The military coup in Myanmar, explained
On Monday, Myanmar’s military staged a coup. The country’s leader and Nobel Peace Prize winner Aung San Suu Kyi was detained, as were other top politicians, journalists and activists. The military announced over its television network that a one-year state of emergency was in place and its army chief was now the country’s leader.
The key players
Aung San Suu Kyi: Once lauded as an international symbol for human rights, Suu Kyi remains a popular figure in Myanmar despite denying strong claims that her security forces waged a genocidal war against the Rohingya Muslims.
Senior General Min Aung Hlaing: The army chief who not only commands the military, but had control over one quarter of seats in Suu Kyi’s Parliament. Before last November’s election, he expressed interest in becoming President.
To understand the coup, you need to understand how powerful Myanmar’s military is. In 2015, Myanmar, a country of 54 million in south-east Asia, was praised as a rare case in which a dictatorship was able to transition towards democracy. Suu Kyi, 75, came to power in a landslide election in 2015 after decades of democratic activism.
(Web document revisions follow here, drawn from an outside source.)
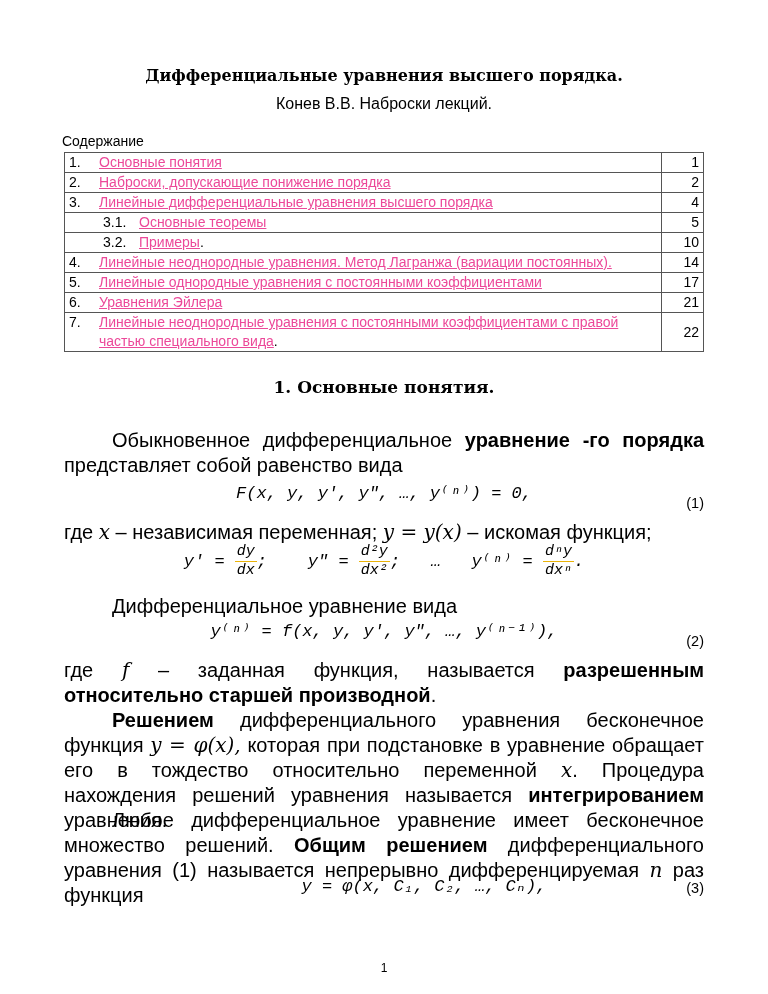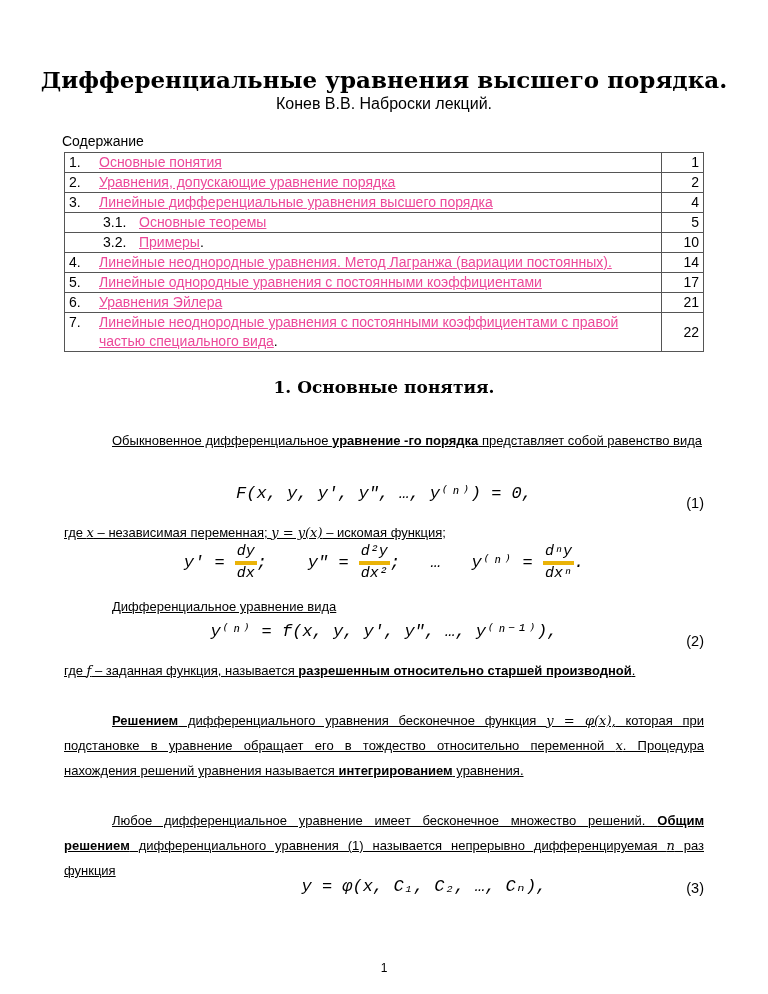--- a/index.html
+++ b/index.html
@@ -7,7 +7,7 @@
          font-family: "Liberation Sans", "DejaVu Sans", sans-serif; color: #000; }
   .page { position: absolute; left: 0; top: 0; width: 768px; height: 994px; }
   .title { position: absolute; top: 66px; left: 0; width: 768px; text-align: center;
-           font-family: "DejaVu Serif", "Liberation Serif", serif; font-weight: bold; font-size: 23px; }
+           font-family: "DejaVu Serif", "Liberation Serif", serif; font-weight: bold; font-size: 16px; }
   .subtitle { position: absolute; top: 95px; left: 0; width: 768px; text-align: center; font-size: 16px; }
   .toc-label { position: absolute; top: 133px; left: 62px; font-size: 14px; }
   table.toc { position: absolute; top: 152px; left: 64px; width: 640px; border-collapse: collapse; font-size: 14px; }

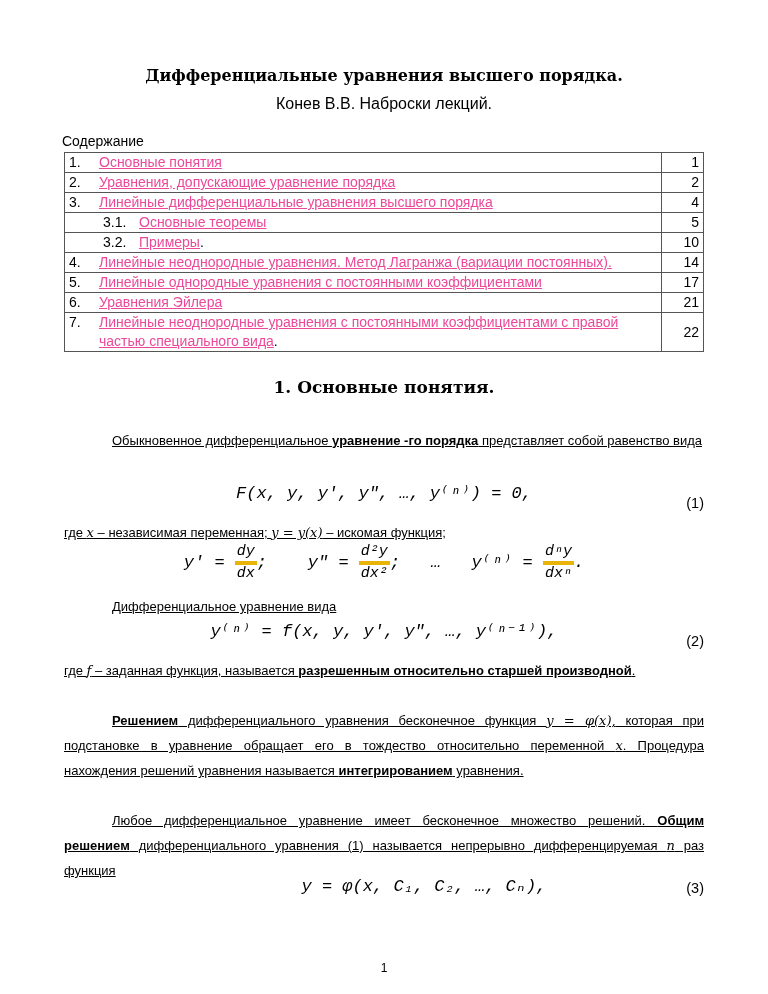--- a/index.html
+++ b/index.html
@@ -55,7 +55,7 @@
           <td>
             <div class="toc-entry">
               <span class="n">2.</span>
-              <span><a class="lnk">Уравнения, допускающие уравнение порядка</a><span></span></span>
+              <span><a class="lnk">Наброски, допускающие понижение порядка</a><span></span></span>
             </div>
           </td>
           <td class="num">2</td>

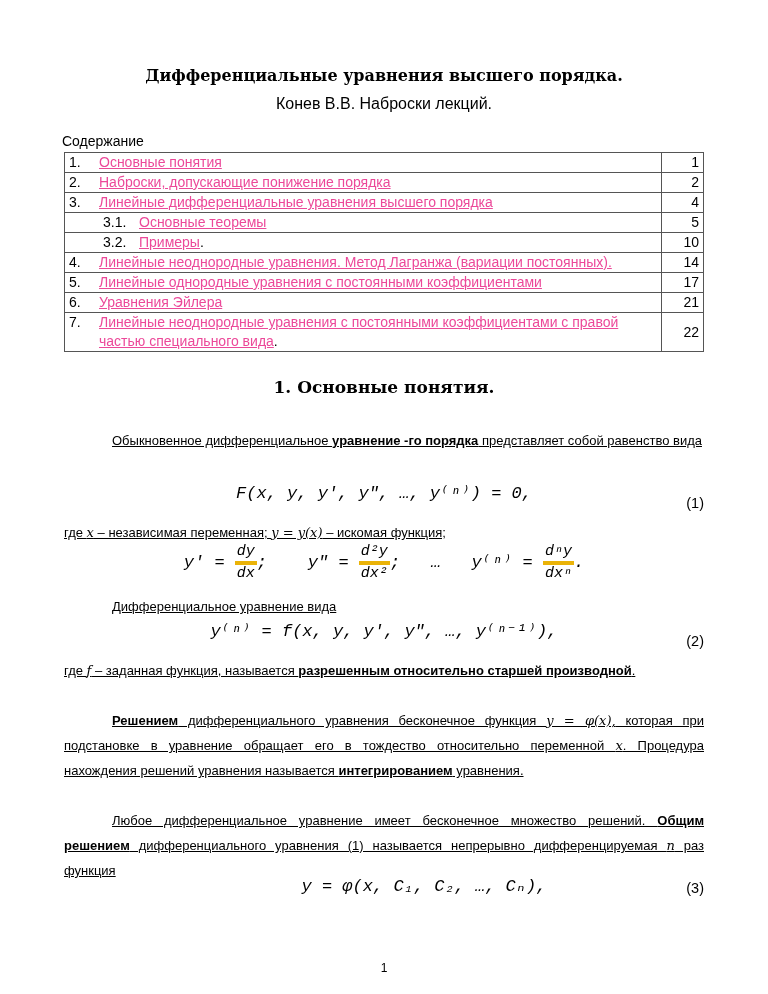--- a/index.html
+++ b/index.html
@@ -20,7 +20,7 @@
   a.lnk { color: #ec4899; text-decoration: underline; }
   .h1 { position: absolute; top: 377px; left: 0; width: 768px; text-align: center;
         font-family: "DejaVu Serif", "Liberation Serif", serif; font-weight: bold; font-size: 17px; }
-  .para { position: absolute; left: 64px; width: 640px; font-size: 13px; line-height: 25px; text-align: justify; text-decoration: underline; }
+  .para { position: absolute; left: 64px; width: 640px; font-size: 20px; line-height: 25px; text-align: justify; }
   .indent { text-indent: 48px; }
   .formula { position: absolute; left: 0; width: 768px; text-align: center;
              font-family: Liberation Mono, monospace; font-style: italic; font-size: 17px; }

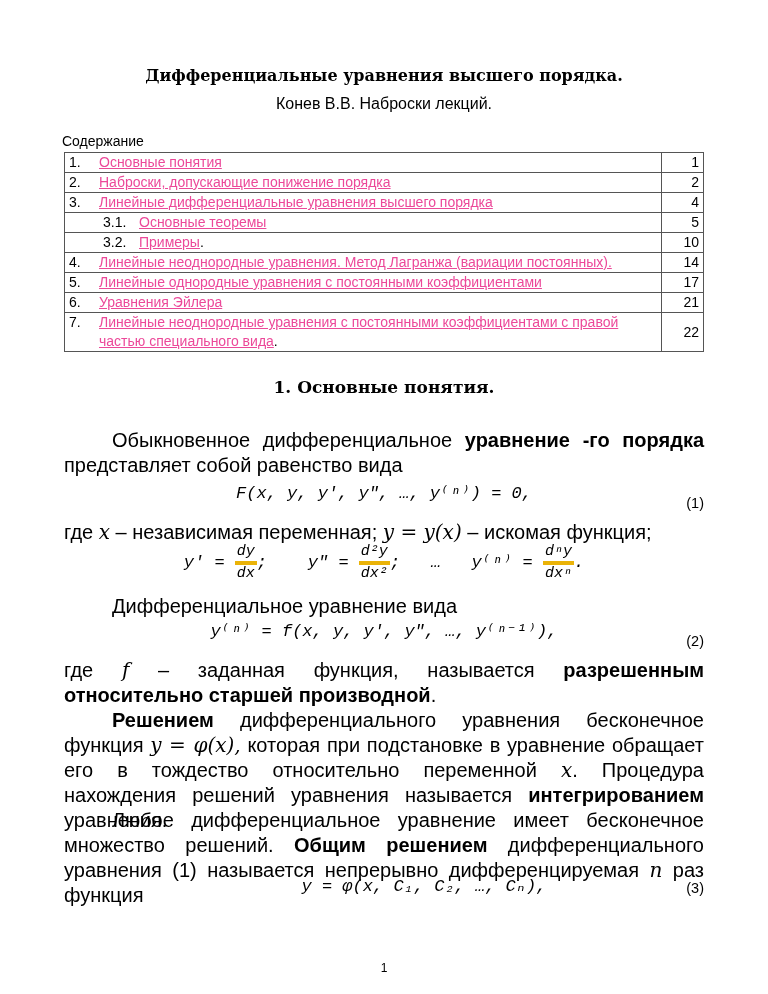--- a/index.html
+++ b/index.html
@@ -29,7 +29,7 @@
   b { font-weight: bold; }
   .frac { display: inline-block; vertical-align: middle; text-align: center; font-size: 15px; }
   .frac span { display: block; line-height: 18px; }
-  .frac .top { border-bottom: 4px solid #eab308; padding: 0 2px; }
+  .frac .top { border-bottom: 1px solid #eab308; padding: 0 2px; }
   .pagenum { position: absolute; top: 961px; left: 0; width: 768px; text-align: center; font-size: 12px; }
 </style>
 </head>

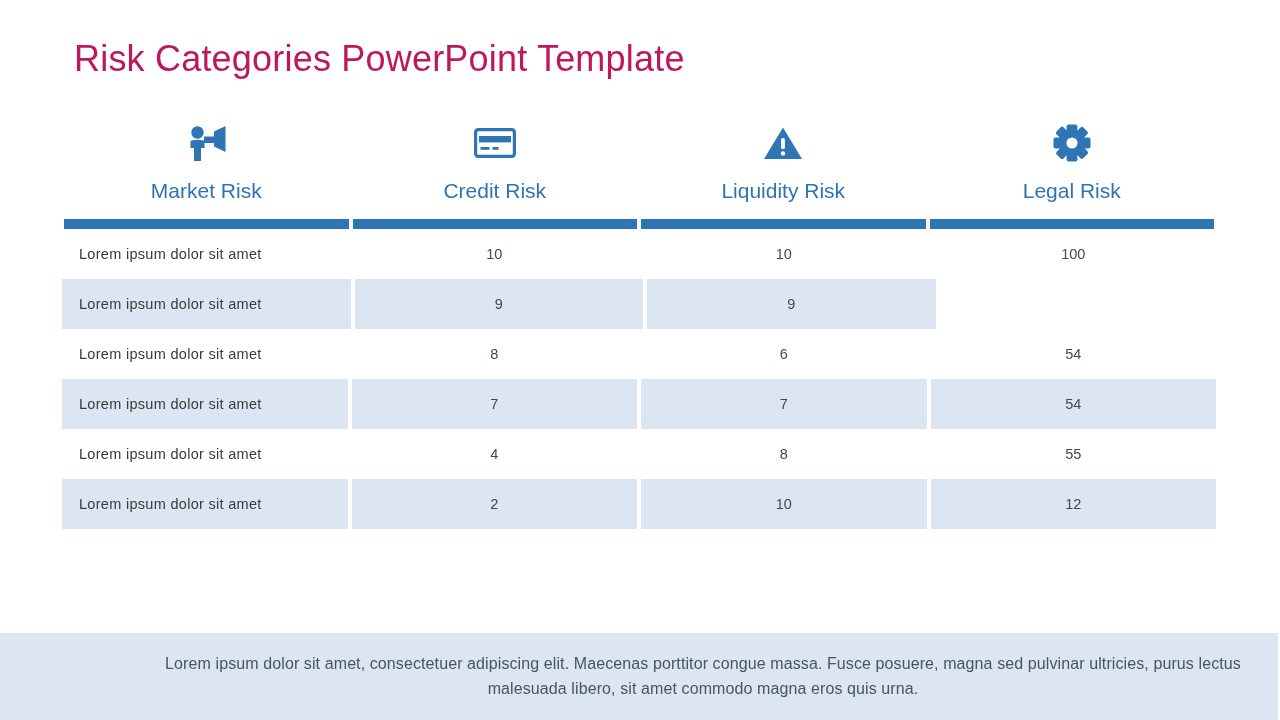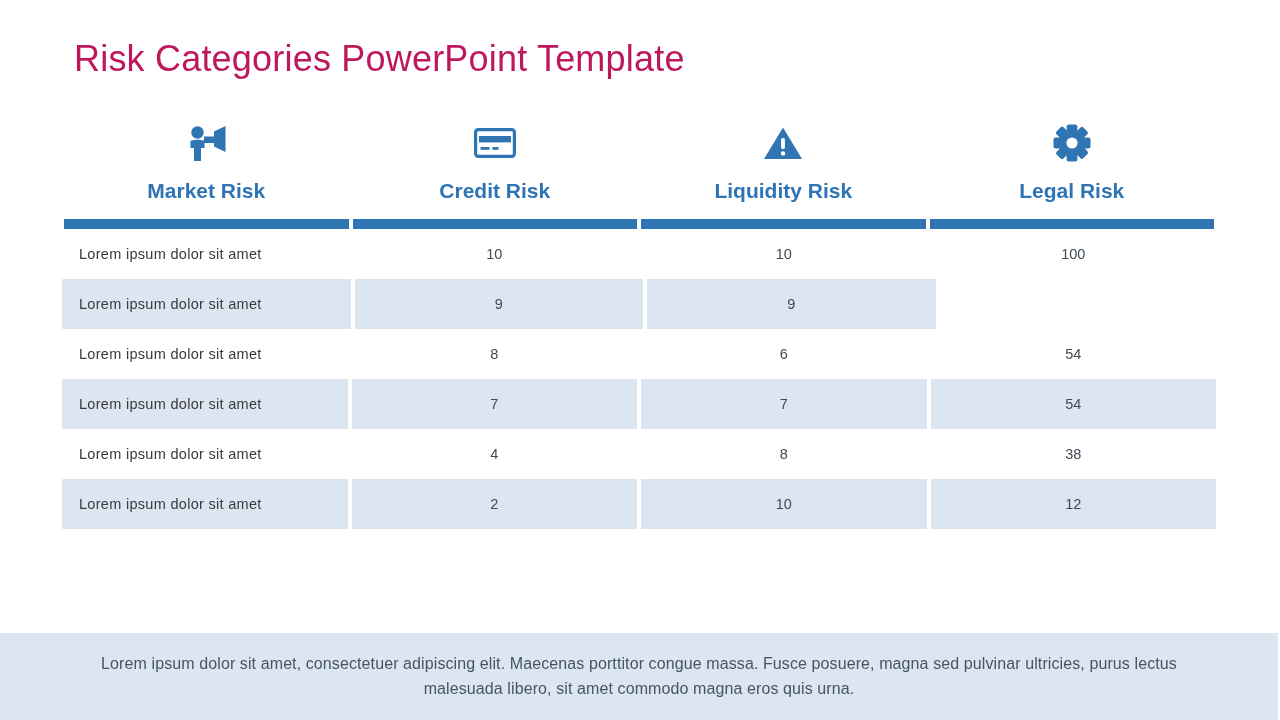--- a/index.html
+++ b/index.html
@@ -58,7 +58,7 @@
   .head-label {
     margin-top: 16px;
     font-size: 21px;
-    font-weight: bold;
+    font-weight: normal;
     color: #2e74b5;
     line-height: 1;
     white-space: nowrap;

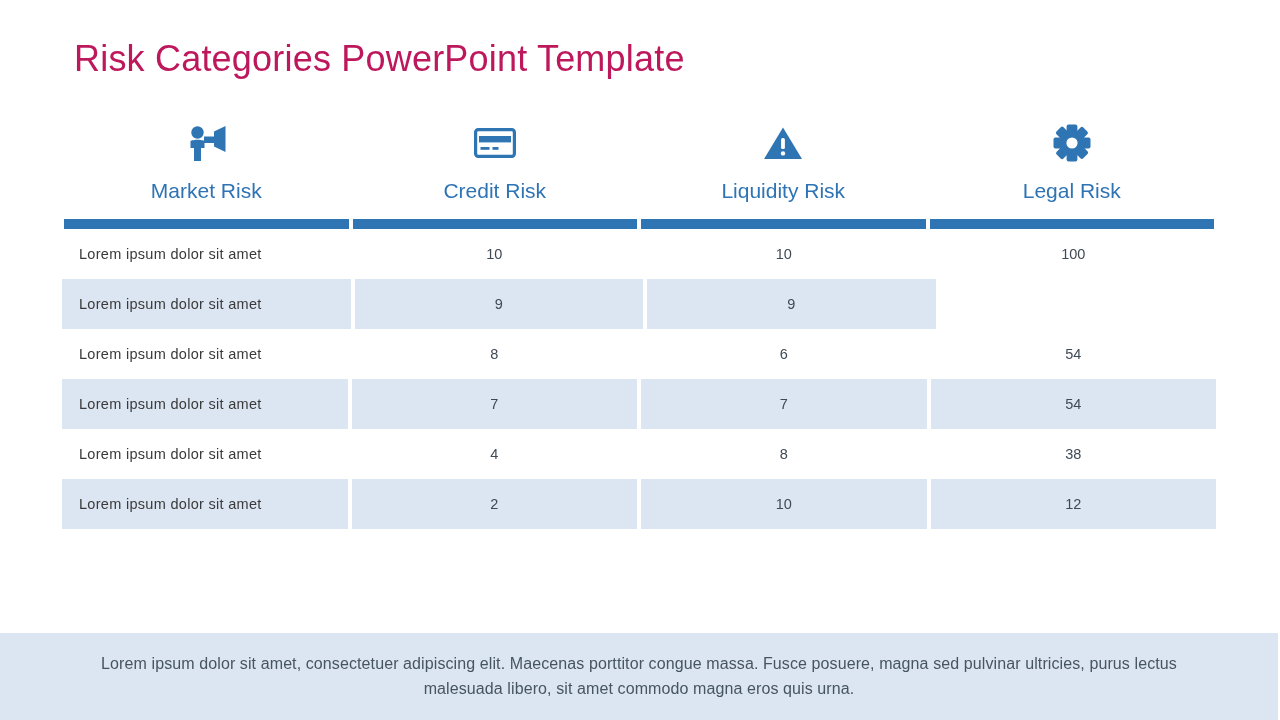--- a/index.html
+++ b/index.html
@@ -229,7 +229,7 @@
       <div class="t-cell label-cell">Lorem ipsum dolor sit amet</div>
       <div class="t-cell num-cell">4</div>
       <div class="t-cell num-cell">8</div>
-      <div class="t-cell num-cell">38</div>
+      <div class="t-cell num-cell">55</div>
     </div>
 
     <div class="t-row even">

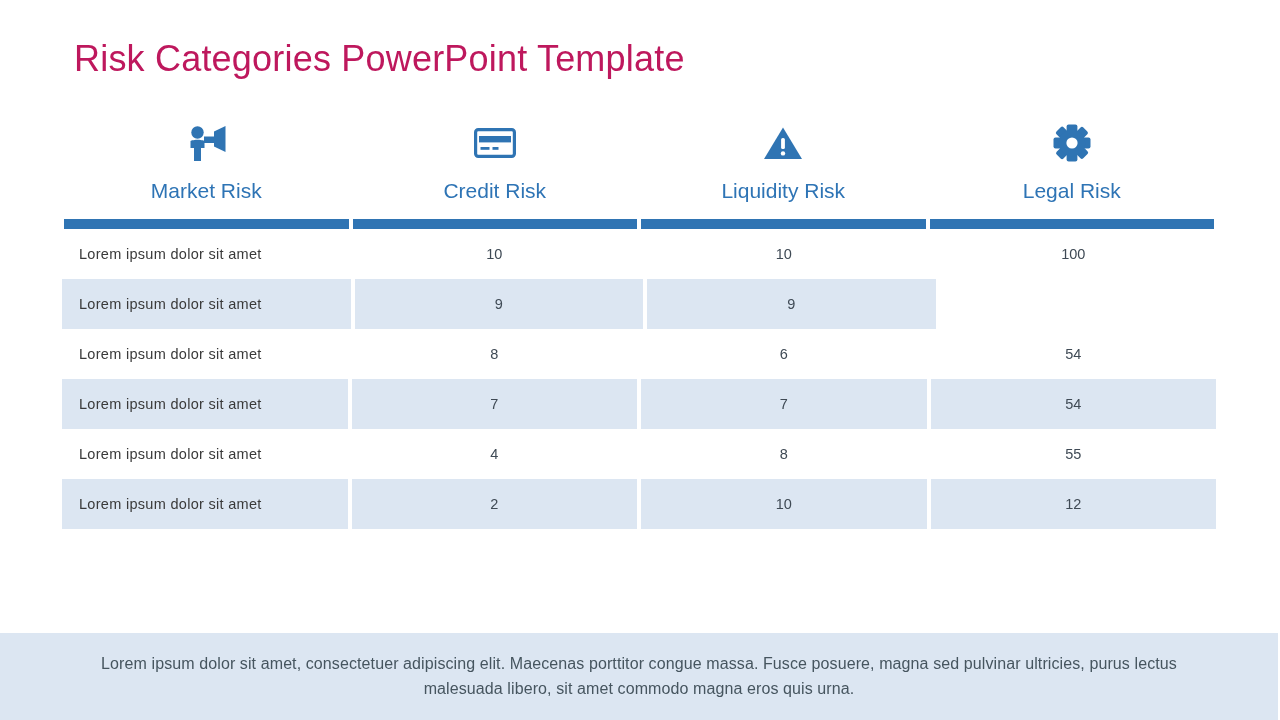--- a/index.html
+++ b/index.html
@@ -115,7 +115,7 @@
     background: #dce6f2;
     display: flex;
     align-items: center;
-    justify-content: center;
+    justify-content: flex-end;
   }
   .footer-text {
     width: 1150px;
But the military was careful to keep some power.
It required that one in four parliamentary seats were given to them, as well as three cabinet positions.
It wrote the country’s constitution
In direct opposition to Suu Kyi’s wishes before becoming leader, it engineered brutal ethnic conflict against the Rohingya Muslims.
The trigger for the coup: last November’s election
After Suu Kyi’s party won the election convincingly, and pro-military parties performed badly, the military argued that the election had been rigged. International election observers say if there was any fraud, it wasn’t significant enough to alter the result.
But that didn’t stop Aung Hlaing from making the argument. His message over military television today: that the military was taking over because of voter fraud and Suu Kyi’s failure to postpone the election because of COVID-19.
“The doors just opened to a different, almost certainly darker future. Myanmar is a country already at war with itself, awash in weapons, with millions barely able to feed themselves, deeply divided along religious and ethnic lines… I’m not sure anyone will be able to control what comes next.”
Myanmarese author and historian Thant Mint-U, speaking to The New York Times on Monday.